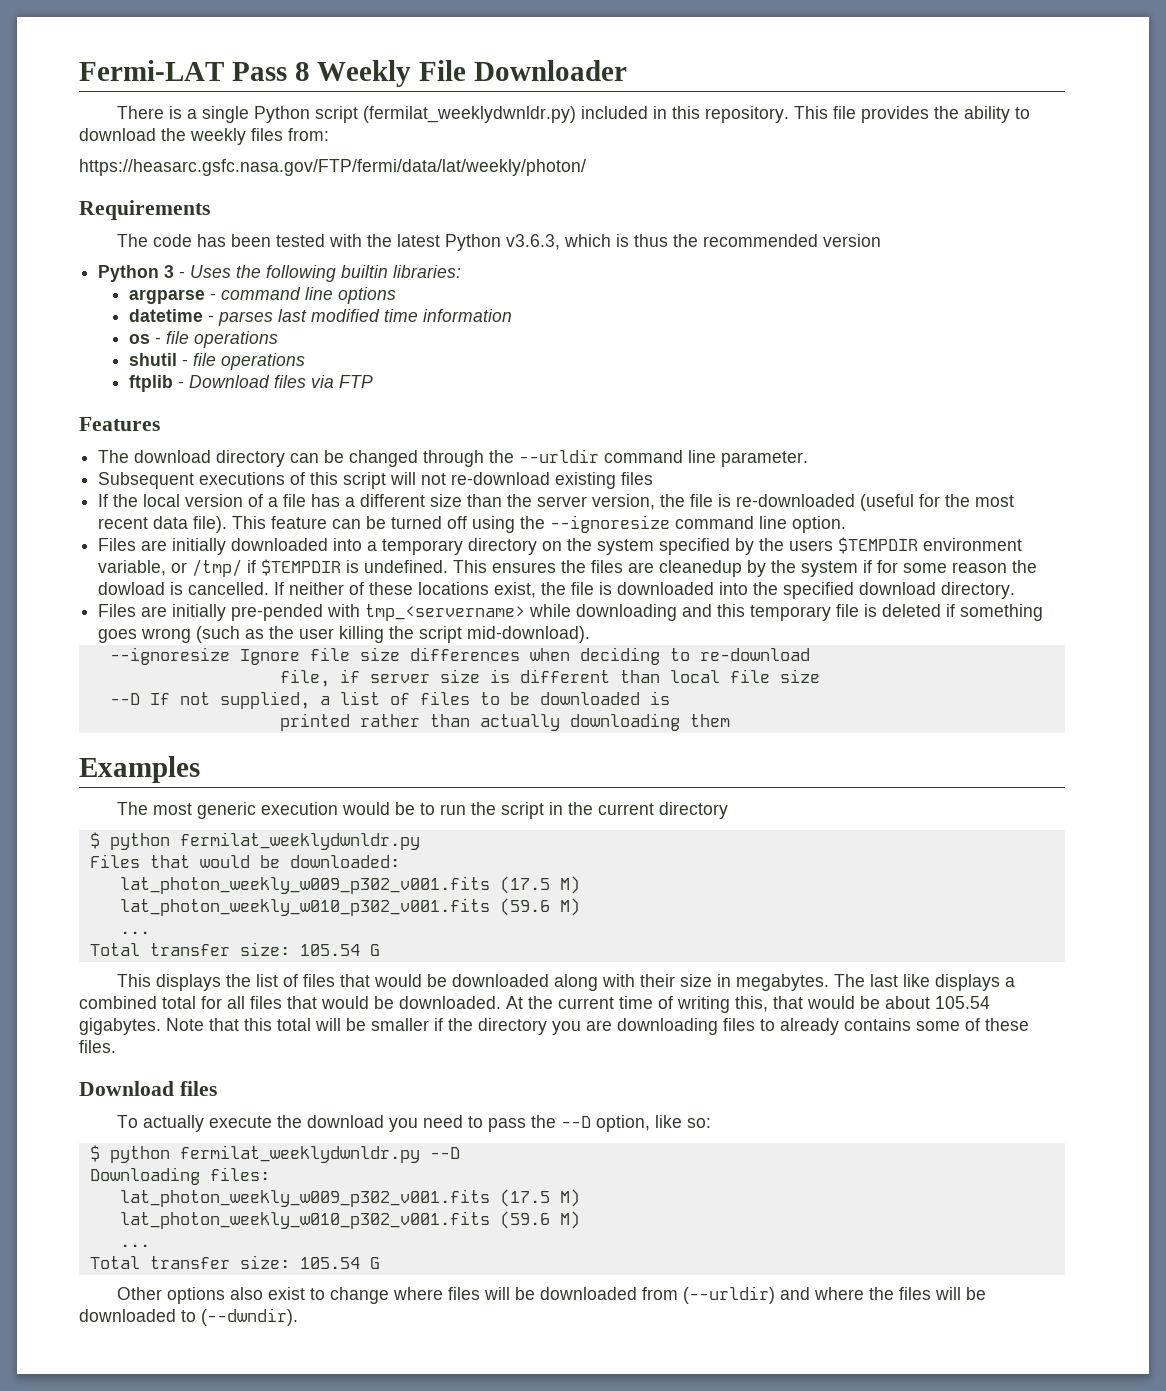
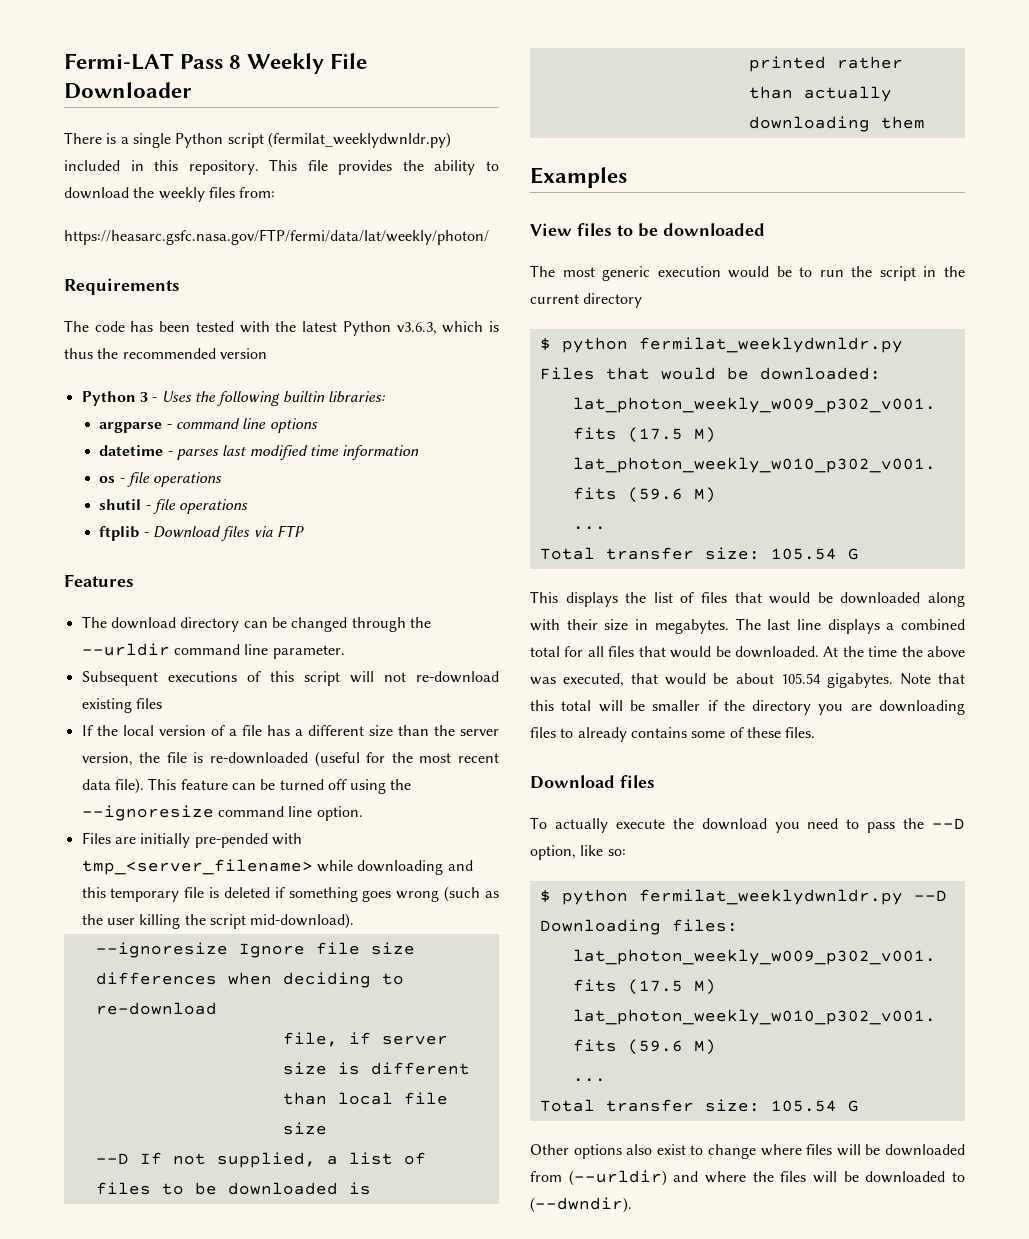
- Files are initially downloaded into a temporary directory on the system specified by the users $TEMPDIR environment variable, or /tmp/ if $TEMPDIR is undefined. This ensures the files are cleanedup by the system if for some reason the dowload is cancelled. If neither of these locations exist, the file is downloaded into the specified download directory.
- Files are initially pre-pended with tmp_<servername> while downloading and this temporary file is deleted if something goes wrong (such as the user killing the script mid-download).
+ Files are initially pre-pended with tmp_<server_filename> while downloading and this temporary file is deleted if something goes wrong (such as the user killing the script mid-download).
+ View files to be downloaded
- The last like displays a combined total for all files that would be downloaded.
+ The last line displays a combined total for all files that would be downloaded.
- At the current time of writing this, that would be about 105.54 gigabytes.
+ At the time the above was executed, that would be about 105.54 gigabytes.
++++++
DIRECTIONS:
Give back the whole listing exactly as it stands. Drop every picture.

TASK ANSWER:
- Files are initially downloaded into a temporary directory on the system specified by the users $TEMPDIR environment variable, or /tmp/ if $TEMPDIR is undefined. This ensures the files are cleanedup by the system if for some reason the dowload is cancelled. If neither of these locations exist, the file is downloaded into the specified download directory.
- Files are initially pre-pended with tmp_<servername> while downloading and this temporary file is deleted if something goes wrong (such as the user killing the script mid-download).
+ Files are initially pre-pended with tmp_<server_filename> while downloading and this temporary file is deleted if something goes wrong (such as the user killing the script mid-download).
+ View files to be downloaded
- The last like displays a combined total for all files that would be downloaded.
+ The last line displays a combined total for all files that would be downloaded.
- At the current time of writing this, that would be about 105.54 gigabytes.
+ At the time the above was executed, that would be about 105.54 gigabytes.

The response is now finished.